Impact of doping a phytosteryl sulfate on the properties of liposomes made of saturated and unsaturated phosphatidylcholines

The size, dispersibility, and fluidity of DPPC (1,2-dipalmitoyl-sn-glycero-3-phosphocholine), POPC (1-palmitoy-2-oleoyl-sn-glycero-3-phosphocholine), and DOPC (1,2-dioleoyl-sn-glycero-3phosphocholine) liposomes doped with β-sitosteryl sulfate (PSO₄) were comparatively studied. In all three types of liposomes, PSO₄ reduced sizes and enhanced the negative values of the ζ-potential. However, the effect on sizes quantitatively differed in the three cases in a manner dependent on their phase behaviors. PSO₄ rigidified each type of membrane in its liquid crystalline phase and fluidized the gel phase. It enhanced the glucose trapping efficiency (TE) of both DPPC and DOPC liposomes.
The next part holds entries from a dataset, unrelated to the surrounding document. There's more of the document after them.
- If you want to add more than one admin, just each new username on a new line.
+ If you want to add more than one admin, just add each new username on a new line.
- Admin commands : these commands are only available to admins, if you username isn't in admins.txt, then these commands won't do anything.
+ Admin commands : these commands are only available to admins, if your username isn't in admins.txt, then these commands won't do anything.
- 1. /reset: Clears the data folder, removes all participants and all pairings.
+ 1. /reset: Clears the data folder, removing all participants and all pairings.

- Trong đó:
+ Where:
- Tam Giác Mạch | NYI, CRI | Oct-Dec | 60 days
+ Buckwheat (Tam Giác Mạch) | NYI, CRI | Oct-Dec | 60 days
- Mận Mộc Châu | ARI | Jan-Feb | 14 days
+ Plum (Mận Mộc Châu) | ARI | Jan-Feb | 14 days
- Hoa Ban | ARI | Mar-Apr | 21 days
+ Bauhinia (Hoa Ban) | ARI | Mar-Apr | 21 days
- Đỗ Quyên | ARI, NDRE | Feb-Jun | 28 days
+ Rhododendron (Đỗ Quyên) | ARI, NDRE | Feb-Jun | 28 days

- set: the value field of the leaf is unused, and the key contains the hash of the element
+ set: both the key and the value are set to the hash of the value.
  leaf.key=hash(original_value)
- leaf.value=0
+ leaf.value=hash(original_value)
The TE of DPPC first increased with the increasing concentration of PSO₄, then decreased gradually. On the other hand, in the case of DOPC, the TE increased significantly upon addition of PSO₄, then remained nearly constant. Though the exact dependence of TE on the PSO₄ concentration differed in the two cases, its effect, in each case, was more than the effect of β-sitosterol (POH). The ability of PSO₄ for reducing the size and enhancing dispersibility and TE of liposomes can be useful for preparing cosmetics and pharmaceutical formulations.